Your task: Copying starts at the line containing "(103, 256) none -> [107,193,138,205] find" and stops after the last line of the records; each line is repeated exactly, and pictures are skipped.
[Material provided — start]
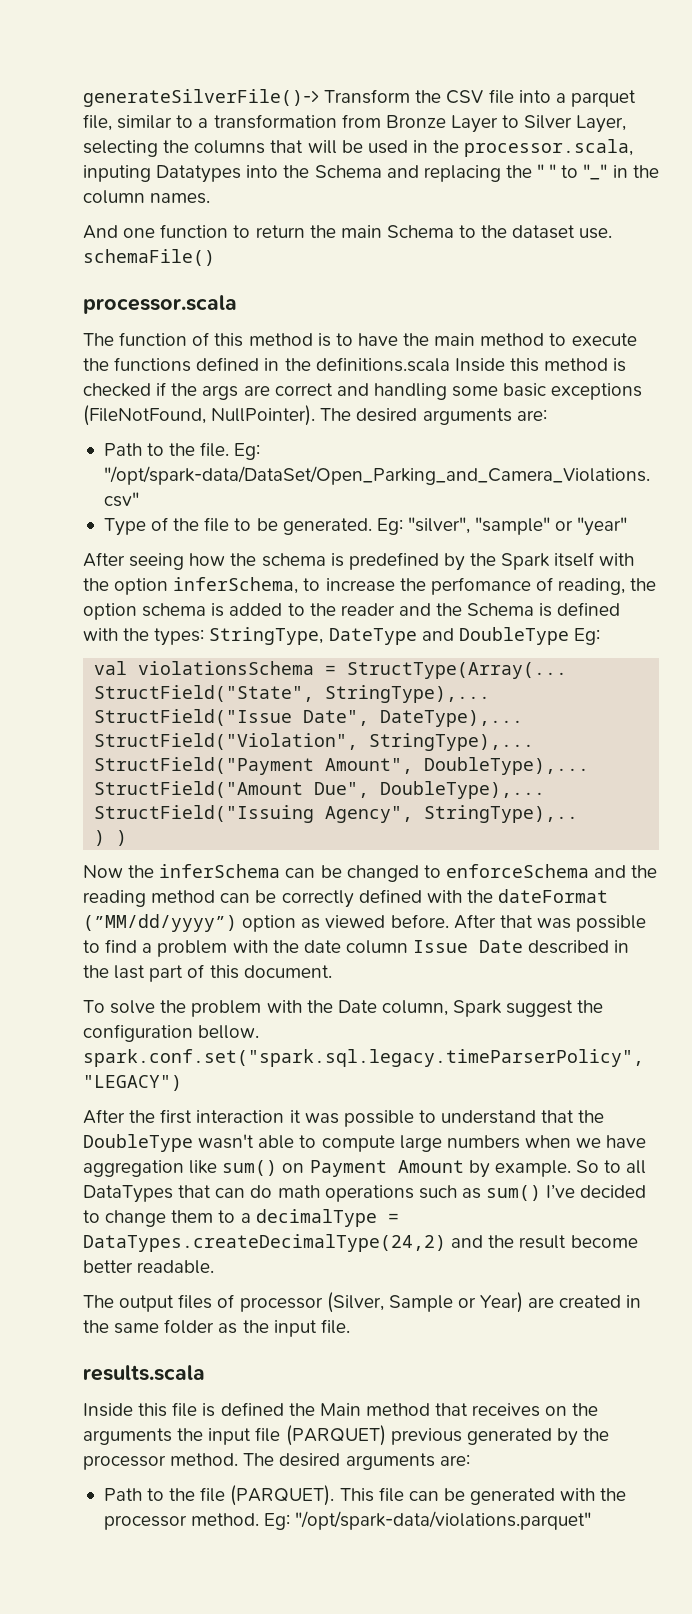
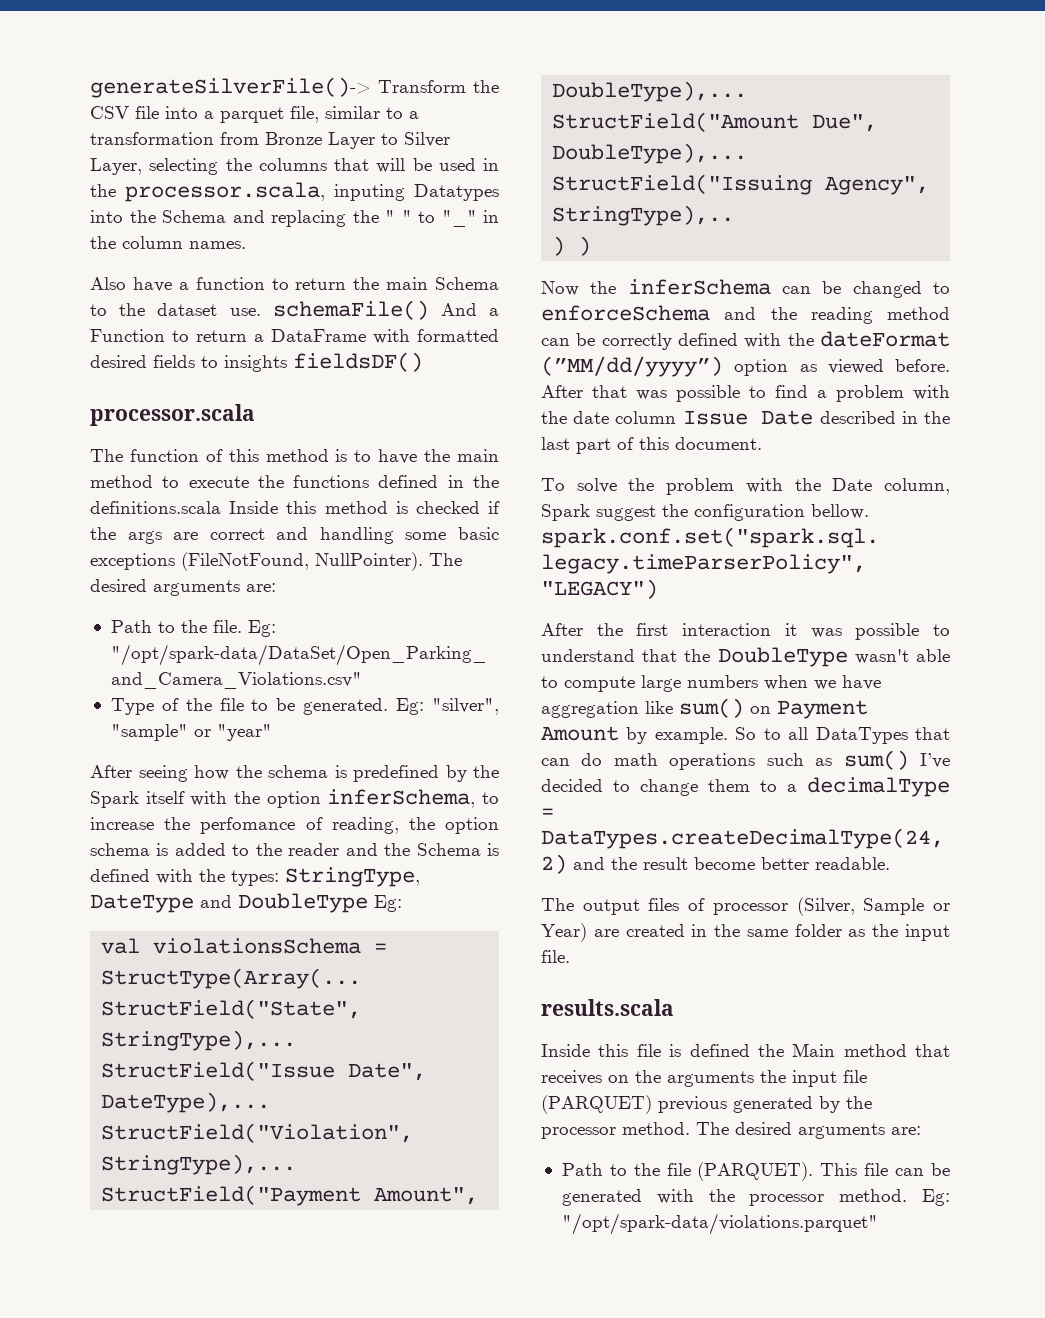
[83,225,156,239] And one -> [90,277,189,292] Also have a
(215, 257) none -> [440,303,499,316] [90,329,499,344] [90,352,423,372] And a Function to return a DataFrame with formatted desired fields to insights fieldsDF()

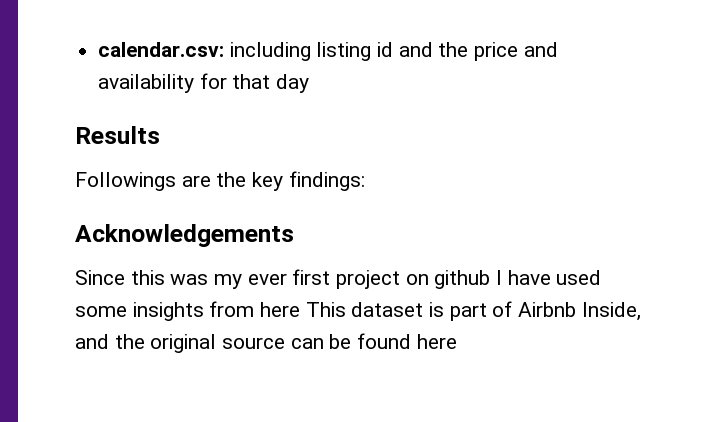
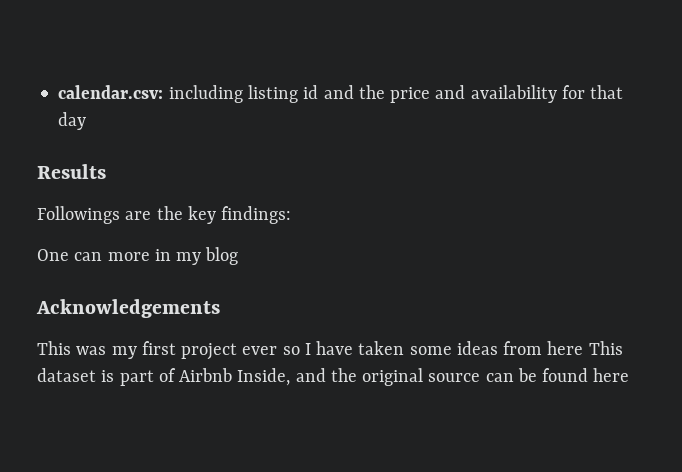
(365, 181) none -> [37,247,239,265] // One can more in my blog
[75,270,165,285] Since this -> [37,341,71,355] This
[247,273,287,285] ever -> (137, 352) none
[405,270,602,289] [75,302,204,321] on github I have used some insights -> [242,341,498,355] ever so I have taken some ideas

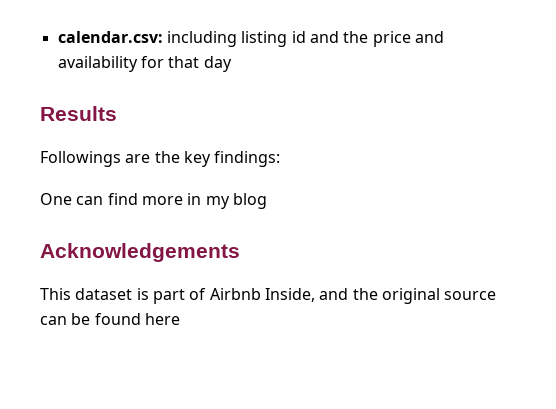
(103, 256) none -> [107,193,138,205] find
[76,341,623,360] was my first project ever so I have taken some ideas from here This -> (71, 294) none

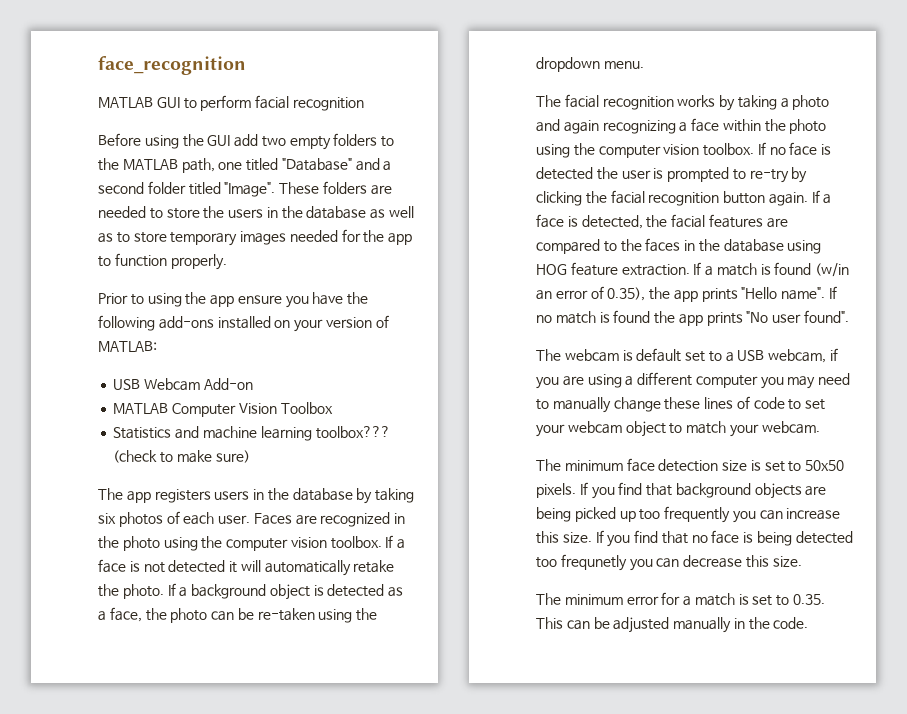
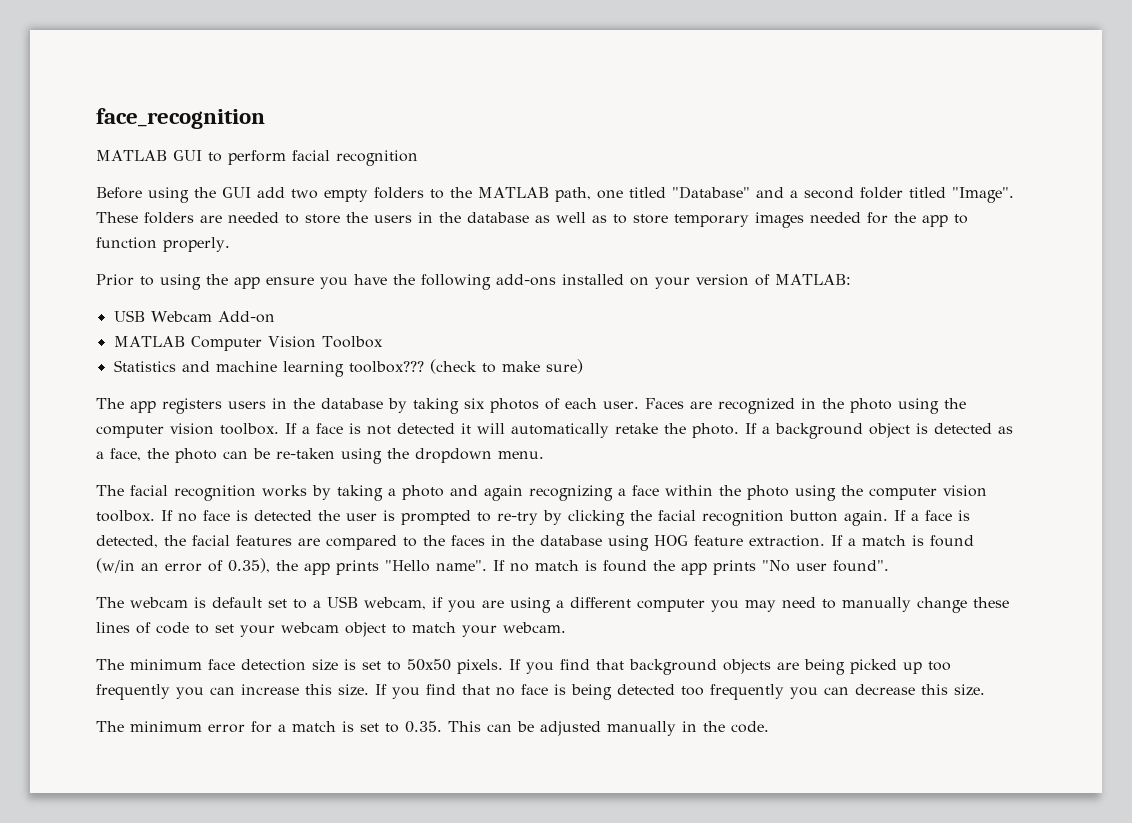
[560,554,627,571] frequnetly -> [710,684,784,700] frequently

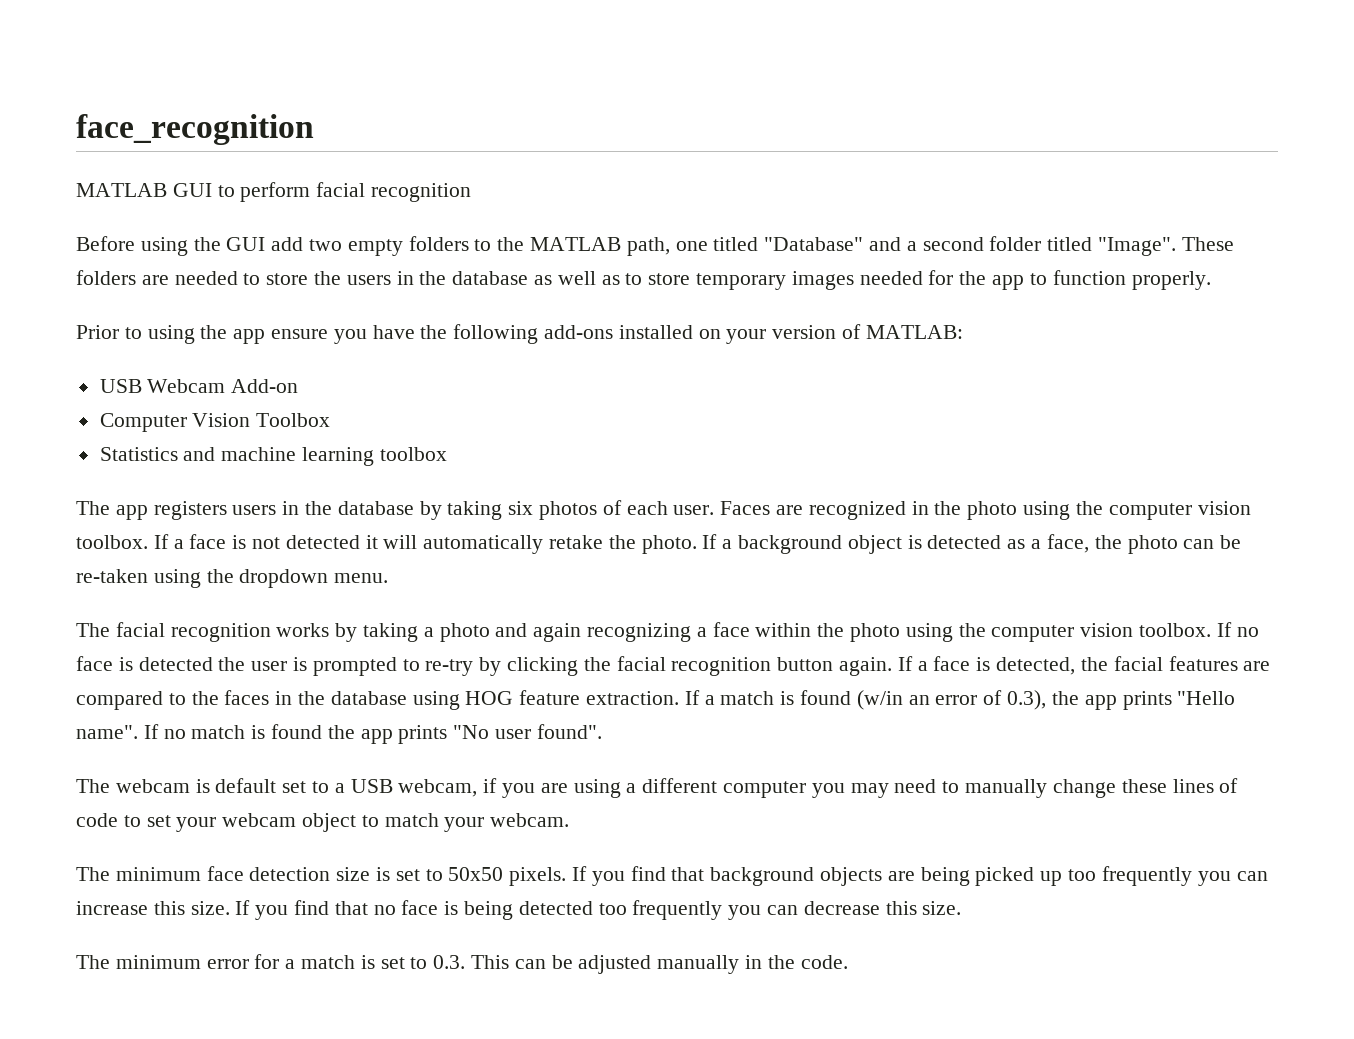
[113,336,185,347] MATLAB -> (299, 386) none
[348,359,583,374] toolbox??? (check to make sure) -> [379,447,447,461] toolbox
[228,558,270,573] 0.35), -> [1007,690,1047,710] 0.3),
[405,721,442,733] 0.35. -> [433,955,466,969] 0.3.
[Material provided — finish]
Response:
(103, 256) none -> [107,193,138,205] find
[76,341,623,360] was my first project ever so I have taken some ideas from here This -> (71, 294) none

[560,554,627,571] frequnetly -> [710,684,784,700] frequently

[113,336,185,347] MATLAB -> (299, 386) none
[348,359,583,374] toolbox??? (check to make sure) -> [379,447,447,461] toolbox
[228,558,270,573] 0.35), -> [1007,690,1047,710] 0.3),
[405,721,442,733] 0.35. -> [433,955,466,969] 0.3.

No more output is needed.